If possible number of training examples shouldn't be skewed towards some of classes. For example if in 2-class classification number of training and cross validation examples for class 1 constitutes only 5% of the data then function that always returns class 2 will have error of 5%. Did you try checking precision and recall separately?
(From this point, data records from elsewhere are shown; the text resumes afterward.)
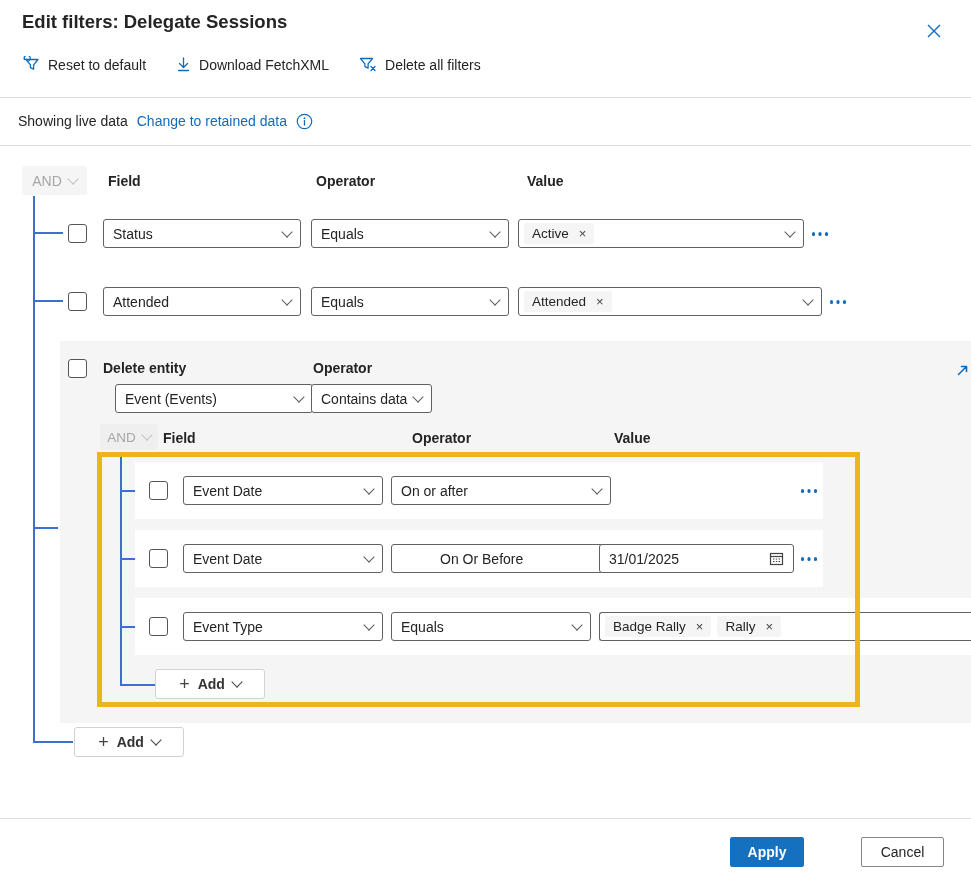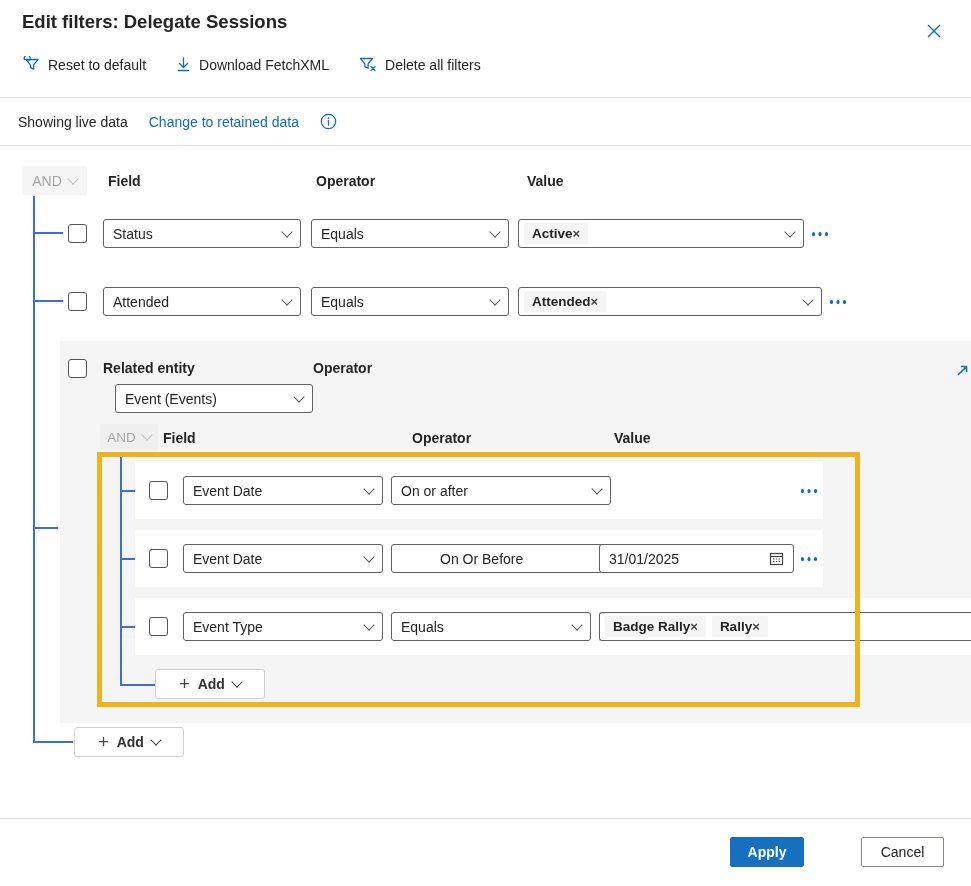--- a/index.html
+++ b/index.html
@@ -13,7 +13,7 @@
   .tb-btn{display:flex;align-items:center;gap:8px;background:none;border:none;padding:0;
           font-family:inherit;font-size:14px;color:#242424;cursor:pointer;}
   
-  .mode{position:absolute;display:flex;align-items:center;gap:21px;font-size:14px;}
+  .mode{position:absolute;display:flex;gap:9px;font-size:14px;}
   .link{color:#0f6cbd;cursor:pointer;text-decoration:none;}
   
   .combo{position:absolute;display:flex;align-items:center;justify-content:space-between;

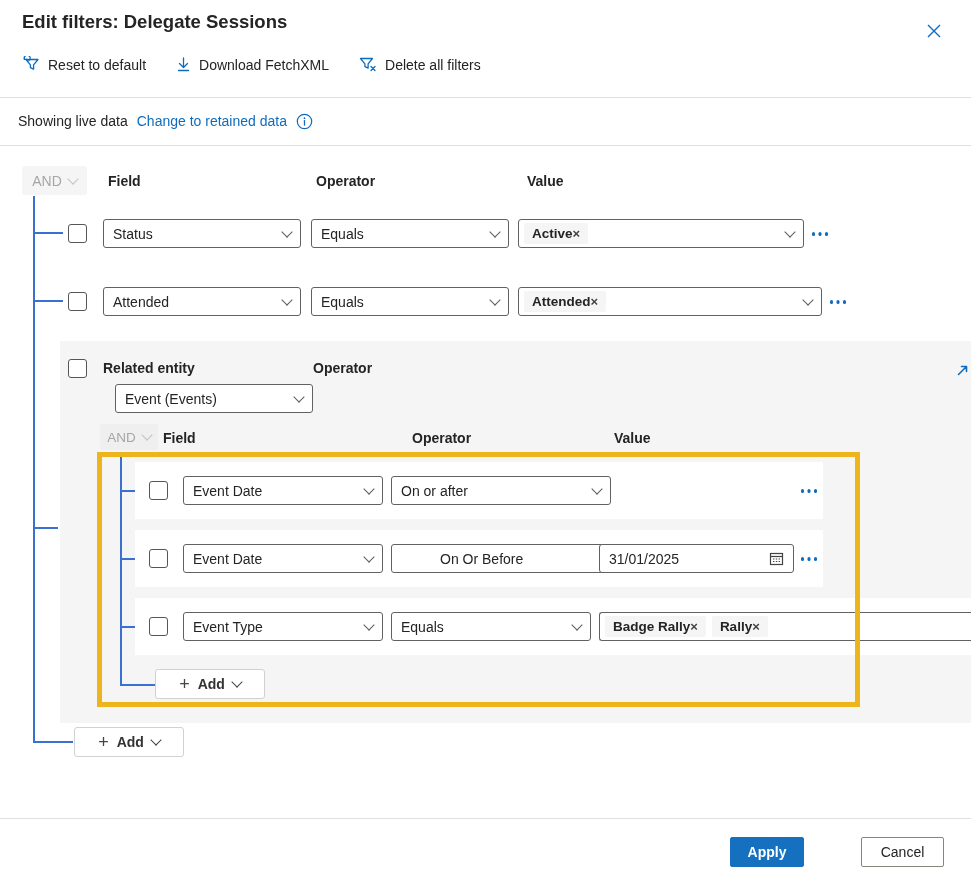--- a/index.html
+++ b/index.html
@@ -28,8 +28,8 @@
       border-radius:3px;background:#fff;cursor:pointer;}
   .vline,.hline{position:absolute;background:#3b6fd0;}
   .vline{width:1.6px;} .hline{height:1.6px;}
-  .tag{display:inline-flex;align-items:center;background:#f5f5f5;border-radius:2px;
-       padding:3px 8px;font-size:13.5px;color:#242424;white-space:nowrap;font-weight:bold;}
+  .tag{display:inline-flex;align-items:center;gap:10px;background:#f5f5f5;border-radius:2px;
+       padding:3px 8px;font-size:13.5px;color:#242424;white-space:nowrap;}
   .tagx{color:#424242;font-size:13px;line-height:1;cursor:pointer;}
   .tags-wrap{display:flex;gap:6px;align-items:center;}
   .dots{position:absolute;width:18px;height:12px;display:flex;align-items:center;cursor:pointer;background:none;border:none;padding:0;}

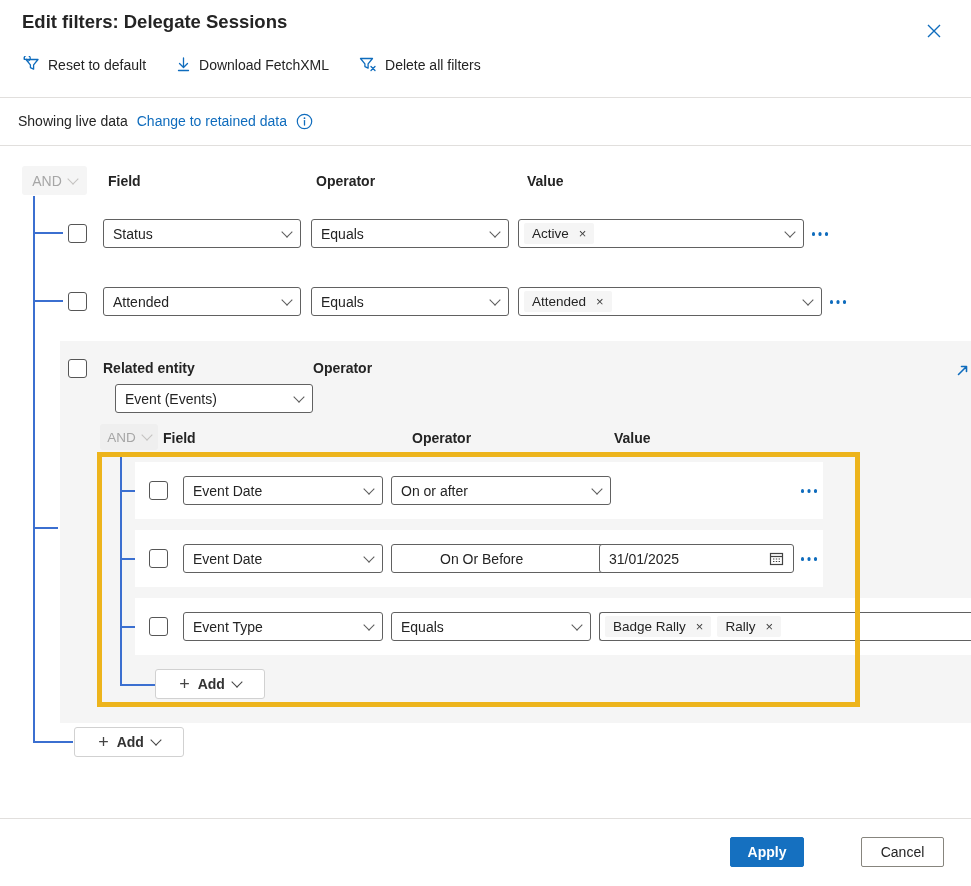--- a/index.html
+++ b/index.html
@@ -166,7 +166,7 @@
   <div class="group"></div>
 
   <span class="cb z2" style="left:68px;top:359px;"></span>
-  <span class="hdr z2" style="left:103px;top:360px;">Related entity</span>
+  <span class="hdr z2" style="left:103px;top:360px;">Delete entity</span>
   <span class="hdr z2" style="left:313px;top:360px;">Operator</span>
   <div class="combo z2" style="left:103px;top:384px;width:198px;margin-left:12px;">
     <span>Event (Events)</span>

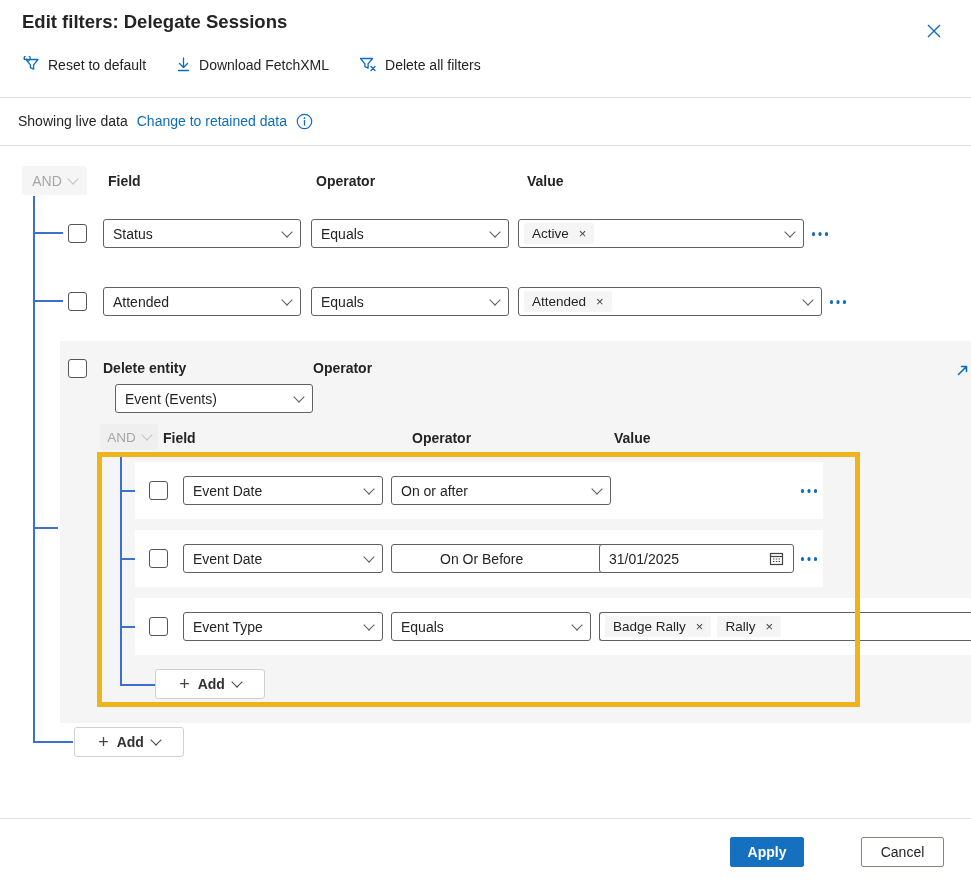--- a/index.html
+++ b/index.html
@@ -172,6 +172,10 @@
     <span>Event (Events)</span>
     <span class="chev"></span>
   </div>
+  <div class="combo z2" style="left:311px;top:384px;width:121px;">
+    <span>Contains data</span>
+    <span class="chev"></span>
+  </div>
   <svg class="abs z2" style="left:955px;top:363px;" width="15" height="15" viewBox="0 0 15 15">
     <path d="M3.5 11.5 L11.5 3.5 M6.5 3.5 H11.5 V8.5" fill="none" stroke="#0f6cbd" stroke-width="1.6" stroke-linecap="round" stroke-linejoin="round"></path>
   </svg>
You're trying to fit normal distribution to each feature in a class and then use it for posterior probabilities. I'm not sure how it plays out in terms of smoothing. Could you try to re-implement it with simple counting and see if it gives any different results?
It also could be that features are highly redundant and bayes method overcounts probabilities.